MR JUSTICE SUPPERSTONE: Certainly, I must hear you on that.
MR CHARALAMBIDES: What I say is this: that your Lordship's judgment has very clearly identified that there is a failing on the part of the Justices, despite being given every opportunity to state their reasons for that costs order. In a sense the interested party are as much a victim of those lack of reasons as the local authority. They have not done anything to exacerbate or overcomplicate this case. They have arrived this morning with a substantial benefit; they leave this afternoon without one. It would be unfair, given that the fault lies with the Justices, for them to bear the costs of the local authority.

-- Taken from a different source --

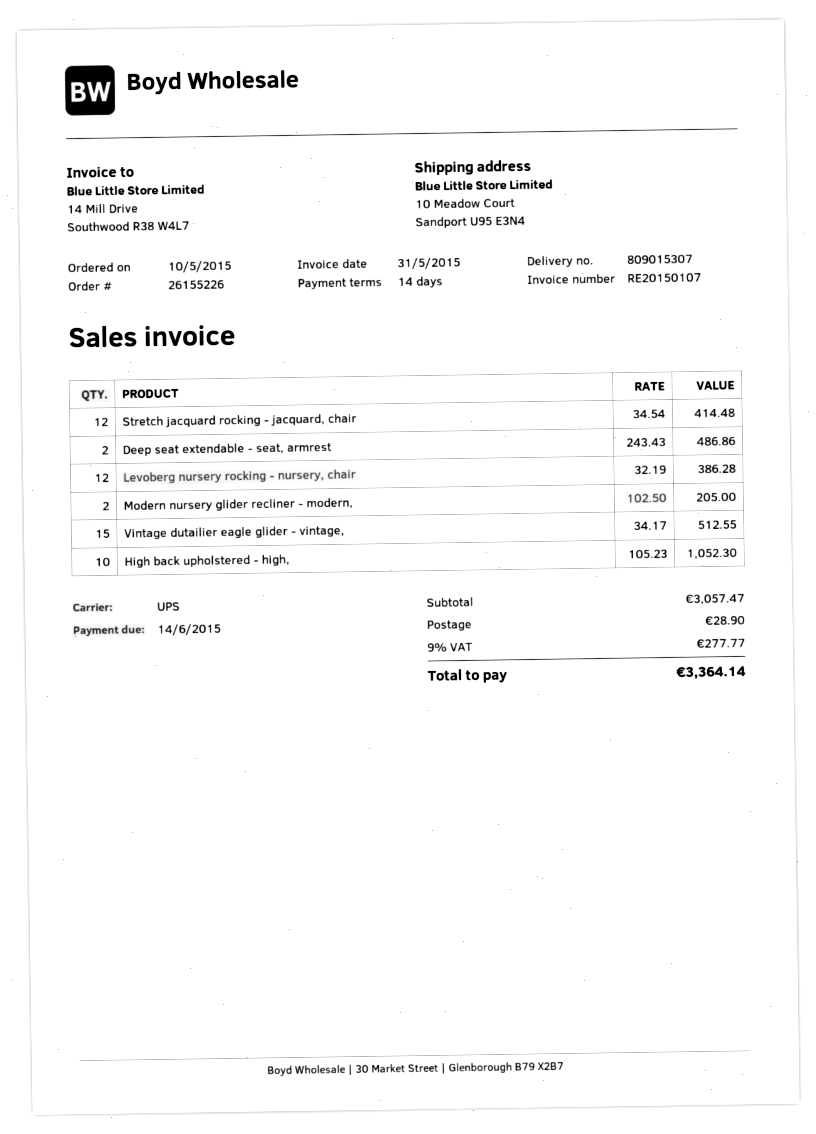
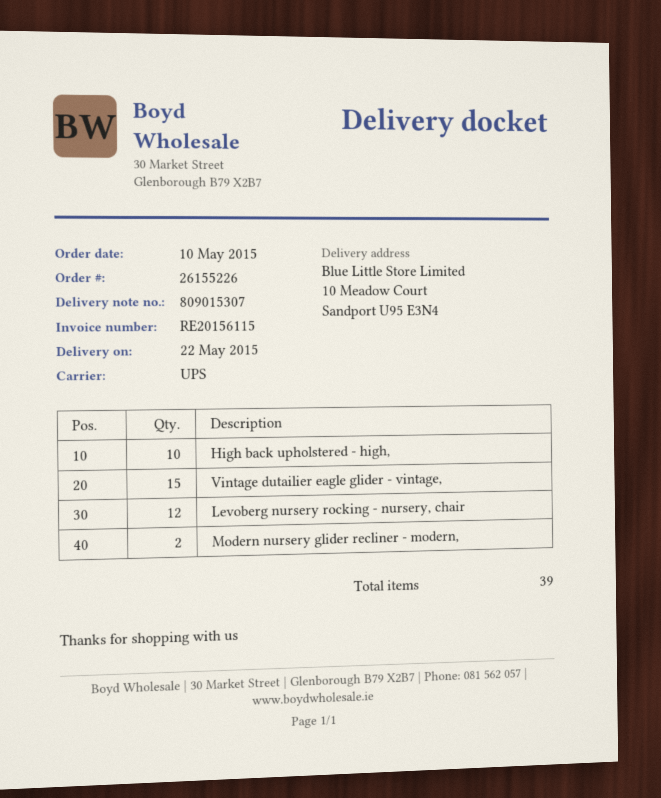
invoice number: RE20150107 -> RE20156115
Stretch jacquard rocking - jacquard, chair: 12 -> none
Deep seat extendable - seat, armrest: 2 -> none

MR JUSTICE SUPPERSTONE: The problem with that is, and obviously one has some sympathy -- I mean, not only are they deprived of the costs order that they achieved before the magistrates, but they are now liable for these costs, and as you say, rightly, certainly in part because no reasons have been given, it is down to the magistrates, but your problem is this: that the absence of reasons is such, and it is so glaring and what happened thereafter is so clear that your clients could have taken the decision, instead of instructing you to conduct the research which you very carefully conducted and presented in your argument today, they could have decided that this was a case that they could not possibly contest when permission was granted. It is in those circumstances that, subject to you having anything else to say, I am afraid the claimant is entitled to its costs.

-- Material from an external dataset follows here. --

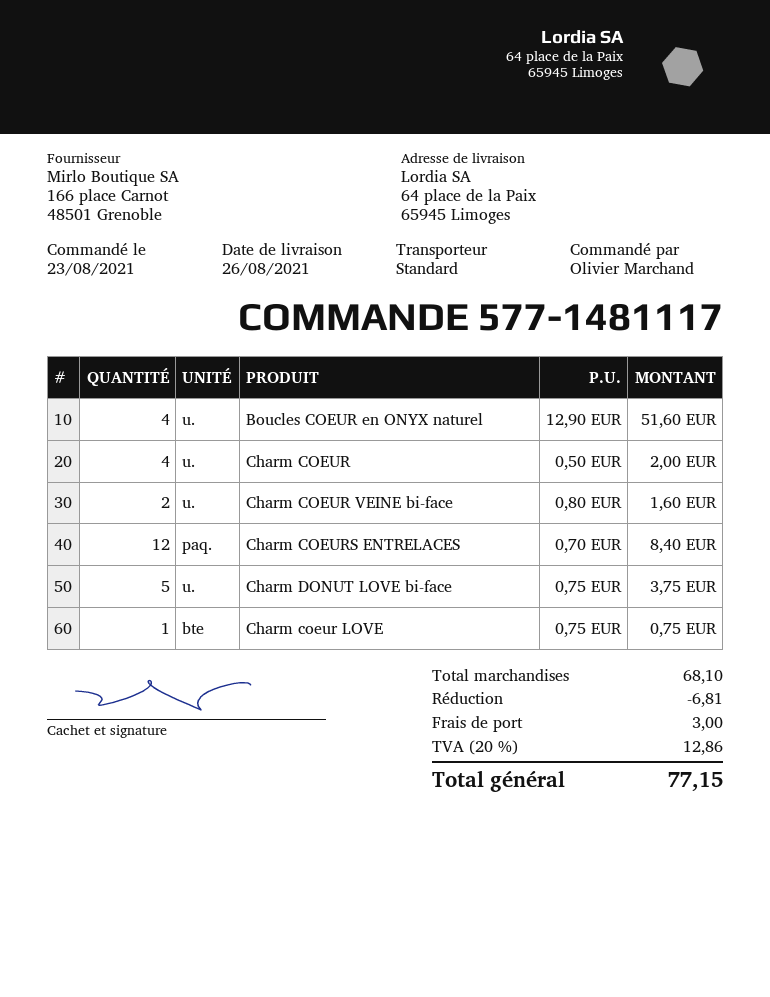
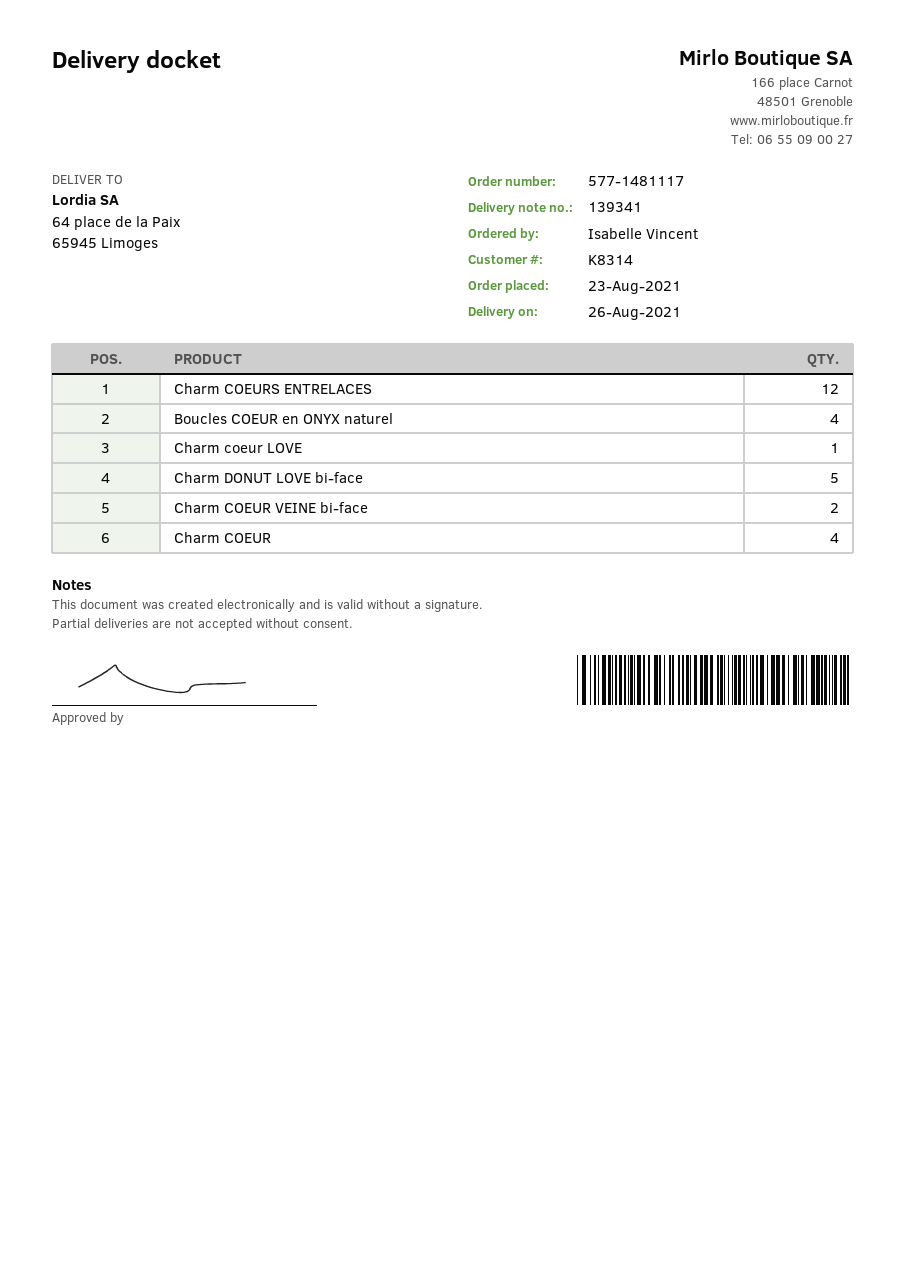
ordered by: Olivier Marchand -> Isabelle Vincent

MR CHARALAMBIDES: My Lord, I have nothing further to say, thank you.
MR JUSTICE SUPPERSTONE: I make an order that the interested party pays the claimant's costs in the sum of £6,278.55. I did just note as I was going through the judgment that I said at the outset the order was £19,821.75, and then I think I said something different in terms of 79 pence later. Can you just tell me what the correct figure was?
MR WILLIAMS: My Lord, it is £19,821.75.
MR JUSTICE SUPPERSTONE: That is the figure I first stated. Thank you very much. So any other figure will be amended. Thank you both very much for your very helpful submissions. I can hand back authorities bundles if you would like to have them.